United States District Court, D. Minnesota
March 5, 2015
United States of America, Plaintiff/Respondent,
Malik Al-Mustafa El-Alamin, a/k/a Eric Britten, Defendant/Petitioner.
LeeAnn K. Bell, Assistant United States Attorney, Counsel for Plaintiff/Respondent.
Defendant/Petitioner on his own behalf.
MEMORANDUM OF LAW & ORDER
MICHAEL J. DAVIS, Chief District Judge.
This matter is before the Court on Petitioner's Pro Se Motion for Relief from Judgment pursuant to Federal Rule of Civil Procedure 60(b).
Petitioner filed a Freedom of Information Act ("FOIA") request on or about June 27, 2014, seeking any and all information held by the United States Attorney's Office that related to Petitioner's case. On October 11, 2014, Petitioner received a response to the FOIA request, and this response included an email between Assistant United States Attorney, LeeAnn Bell, and Petitioner's former defense counsel, Tom Shiah. The contents of the email delineated the terms of a proposed plea agreement offered from United States Attorney's Office with an expiration date of March 2, 2007. (Pet. Ex. 3.)
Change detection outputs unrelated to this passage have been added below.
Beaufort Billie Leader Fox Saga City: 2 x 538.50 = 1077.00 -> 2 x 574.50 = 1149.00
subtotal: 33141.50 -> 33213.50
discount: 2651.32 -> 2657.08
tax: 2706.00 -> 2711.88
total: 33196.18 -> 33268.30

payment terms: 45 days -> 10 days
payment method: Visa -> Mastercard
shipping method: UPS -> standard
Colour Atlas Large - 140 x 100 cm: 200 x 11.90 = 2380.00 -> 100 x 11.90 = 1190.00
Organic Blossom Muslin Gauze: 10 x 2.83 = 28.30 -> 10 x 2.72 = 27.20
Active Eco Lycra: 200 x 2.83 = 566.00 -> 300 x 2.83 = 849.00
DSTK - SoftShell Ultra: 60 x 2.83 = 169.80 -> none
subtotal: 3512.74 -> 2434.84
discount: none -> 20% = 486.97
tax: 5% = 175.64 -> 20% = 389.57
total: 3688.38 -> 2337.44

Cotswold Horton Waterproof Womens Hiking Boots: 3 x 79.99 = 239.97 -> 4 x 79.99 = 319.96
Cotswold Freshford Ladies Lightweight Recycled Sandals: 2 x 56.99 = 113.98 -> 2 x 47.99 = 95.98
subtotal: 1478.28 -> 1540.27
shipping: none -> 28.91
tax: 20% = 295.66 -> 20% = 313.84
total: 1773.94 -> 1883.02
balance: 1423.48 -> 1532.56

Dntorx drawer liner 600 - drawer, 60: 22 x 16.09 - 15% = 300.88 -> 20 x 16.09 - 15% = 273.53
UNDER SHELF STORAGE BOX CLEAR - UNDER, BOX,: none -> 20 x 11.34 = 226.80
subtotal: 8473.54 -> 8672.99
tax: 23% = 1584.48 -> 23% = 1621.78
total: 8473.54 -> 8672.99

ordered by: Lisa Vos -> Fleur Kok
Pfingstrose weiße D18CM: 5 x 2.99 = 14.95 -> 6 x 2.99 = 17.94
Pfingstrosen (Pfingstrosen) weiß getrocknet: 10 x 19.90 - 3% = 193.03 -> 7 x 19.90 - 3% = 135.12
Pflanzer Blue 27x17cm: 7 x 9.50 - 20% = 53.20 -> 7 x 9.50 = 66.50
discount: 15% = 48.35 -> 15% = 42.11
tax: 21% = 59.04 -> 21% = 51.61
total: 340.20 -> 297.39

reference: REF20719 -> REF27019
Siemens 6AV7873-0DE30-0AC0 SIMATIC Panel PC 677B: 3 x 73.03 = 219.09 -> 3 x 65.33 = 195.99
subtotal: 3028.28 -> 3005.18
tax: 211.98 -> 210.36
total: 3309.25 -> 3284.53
Petitioner asserts that the terms of the plea offer described in this email were different from the plea agreement previously offered Petitioner, and that Shiah did not inform him of the new offer. Petitioner asserts that had he known of the new plea offer, he would have agreed to the offered terms, and therefore, it is likely that he would have been sentenced to 188 months or less-rather than the 262 month sentence that was imposed.
Petitioner moves for relief pursuant to Rule 60(b), which provides, in relevant part, that "[o]n motion and just terms, the court may relieve a party or its legal representative from a final judgment, order, or proceeding for the following reasons:... (2) newly discovered evidence that, with reasonable diligence, could not have been discovered in time to move for a new trial under Rule 59(b)."
The law is clear that Petitioner "may not bypass the authorization requirement of 28 U.S.C. § 2244(b)(3) for filing a second or successive § 2254 or § 2255 action by purporting to invoke some other procedure." United States v. Lambros, 404 F.3d 1034, 1036 (8th Cir. 2005). Section 2255 provides that prior to filing a successive petition for relief, the petitioner must first move in the appropriate court of appeals for an order authorizing the district court to consider the application. 28 U.S.C. § 2255 (h).
The Court finds that the motion before it is a successive petition under § 2255. See United States v. Echerival, 500 F.Appx. 568 (8th Cir. 2012) (district court construed claim for relief, which sought retroactive application of Missouri v. Frye, ___ U.S. ___, 132 S.Ct. 1399 (2012), and Lafler v. Cooper, ___ U.S. ___, 132 S.Ct. 1376 (2012) in which the Supreme Court acknowledged that defendants have a constitutional right to effective assistance of counsel that extends to the plea-bargaining process, as a successive § 2255 motion that required precertification from the court of appeals). Petitioner did not move in the appropriate court of appeals for an order authorizing the district court to consider his motion. As a result, dismissal of the motion is appropriate. See Echerival, supra ; Boyd v. United States, 304 F.3d 813, 814 (8th Cir. 2002).
IT IS HEREBY ORDERED that Petitioner's Motion for Relief from Judgment [Doc. No. 270] is DENIED.